The first point should have been repeatedly demonstrated to all those who have read the text, rather than skipped straight to this endnote, i.e. that we impoverish our understanding of nationalism if we are not prepared to study its lived reality. If one definition of anthropology is to take people seriously, then it behoves us to listen to what locals are saying and to attend to what they are doing. After all, the much-vaunted strength of social anthropology is to learn, through intensive fieldwork, the ways locals understand and act in the world, to delineate the connections they may make between seemingly unrelated contexts. Perhaps the most revealing example here is the homology made by Pamplonan activists between bull-running and demonstrations, underpinned by the performative understanding of nationalism.

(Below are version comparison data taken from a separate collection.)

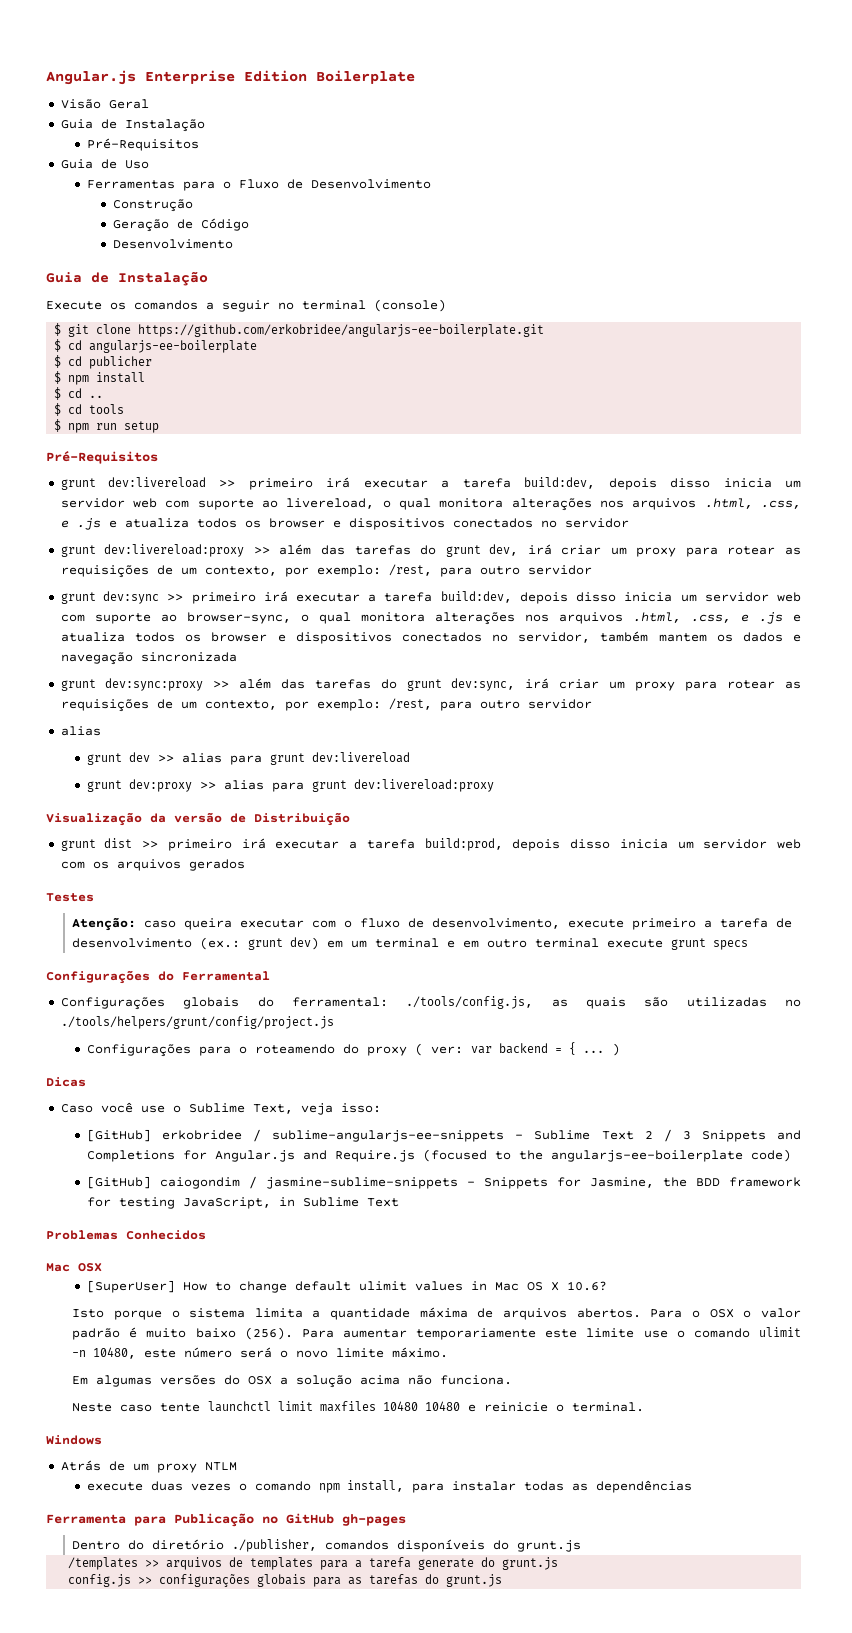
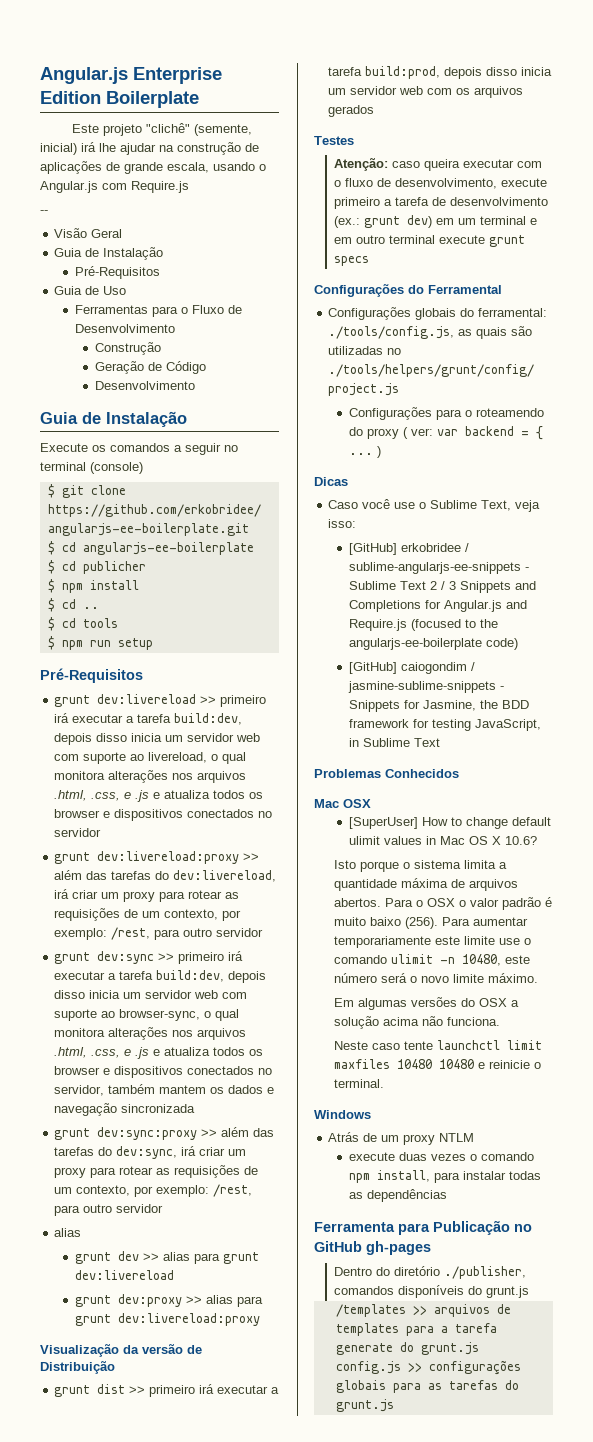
(415, 77) none -> [71,123,252,136] [40,142,259,155] [40,161,266,174] [40,181,189,193] [40,210,48,214] // Este projeto "clichê" (semente, inicial) irá lhe ajudar na construção de aplicações de grande escala, usando o Angular.js com Require.js // --
[445,544,519,557] grunt dev, -> [173,870,277,882] dev:livereload,
[406,679,442,691] grunt -> (113, 1151) none

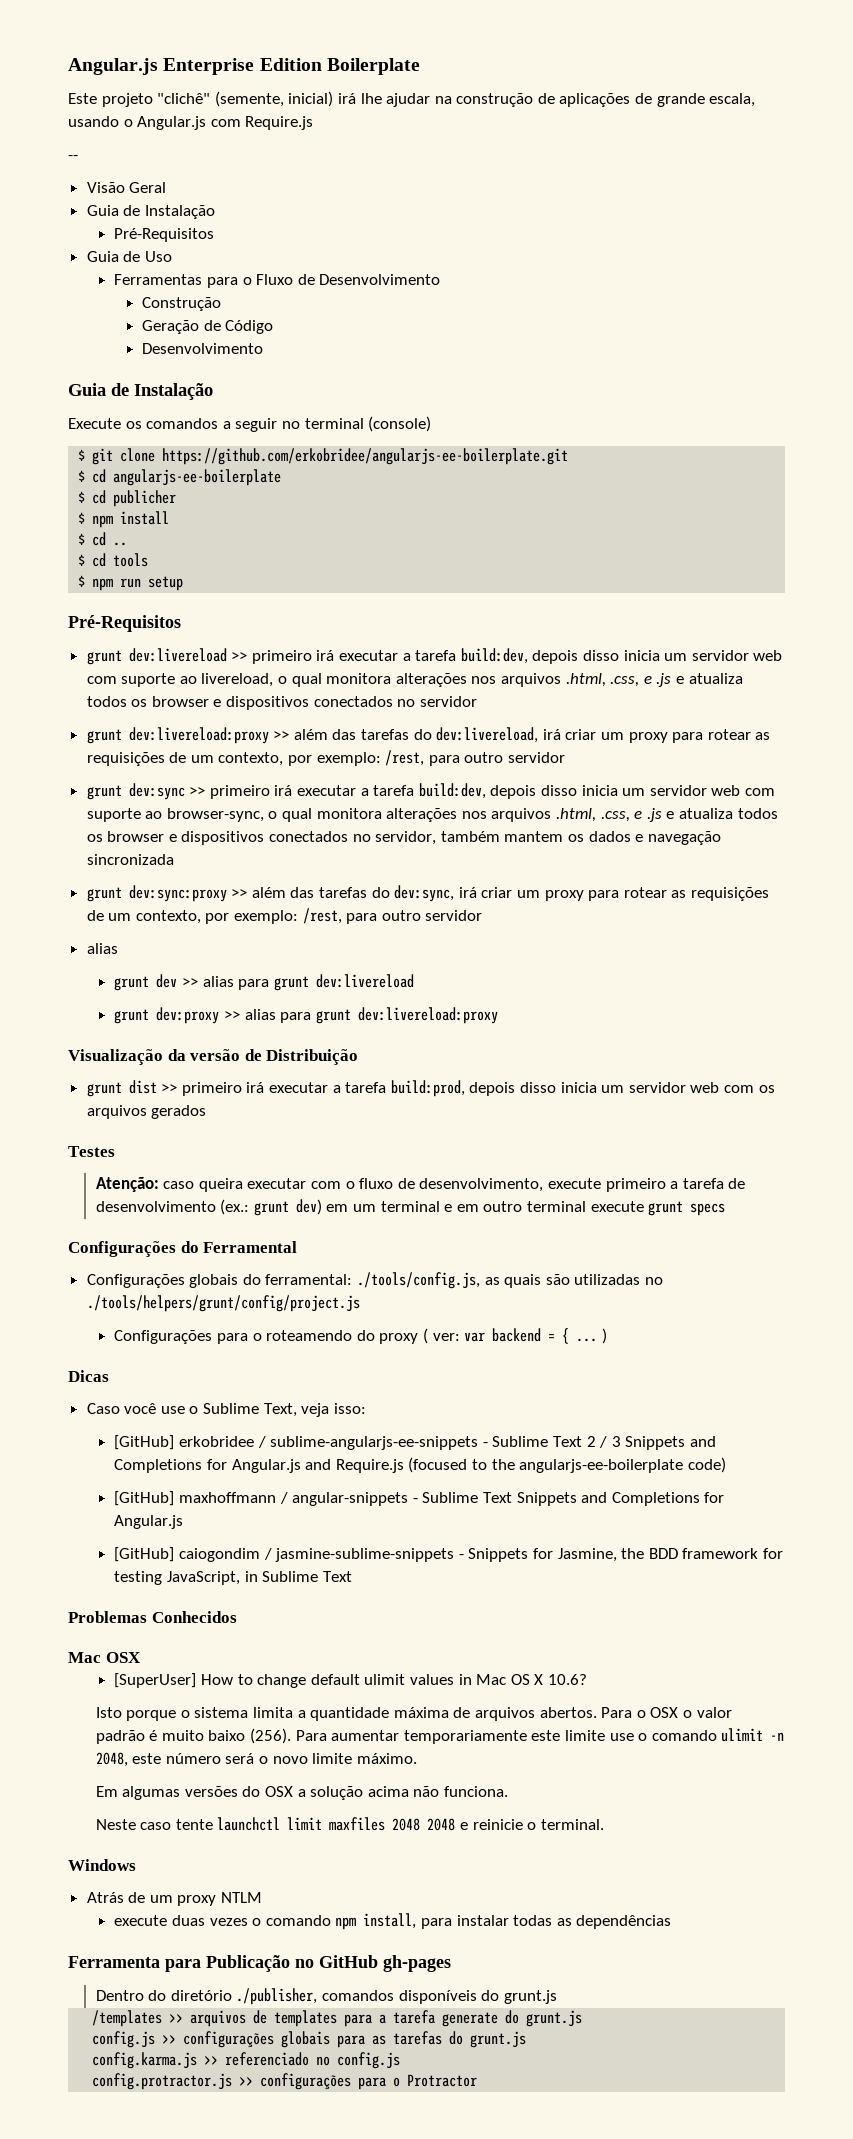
(518, 644) none -> [114,1491,725,1506] [114,1515,184,1529] // [GitHub] maxhoffmann / angular-snippets - Sublime Text Snippets and Completions for Angular.js
[462,954,502,966] 10480, -> [95,1752,128,1767] 2048,
[397,1059,475,1069] 10480 10480 -> [392,1818,456,1831] 2048 2048
(394, 1405) none -> [92,2052,401,2069] [92,2073,478,2090] // config.karma.js >> referenciado no config.js // config.protractor.js >> configurações para o Protractor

Other examples might be the appearance of the Gugu in small Navarran village, the role of gastronomic societies within Basque society, the importance of skull shape in Basque public sculpture of the 1920s, the value of mountaineers to radical political parties, the particular intermeshing of interests between nationalist politicians and genetic anthropologists, and so on. Though, like Deutsch, Kedourie, Gellner and Anderson, have studied respectively and in my own way social dimensions of communication, intellectual genealogies, modes of modernization, and newspapers, I like to think the insights I have produced are a direct consequence of a fieldwork-based approach, broadly conceived.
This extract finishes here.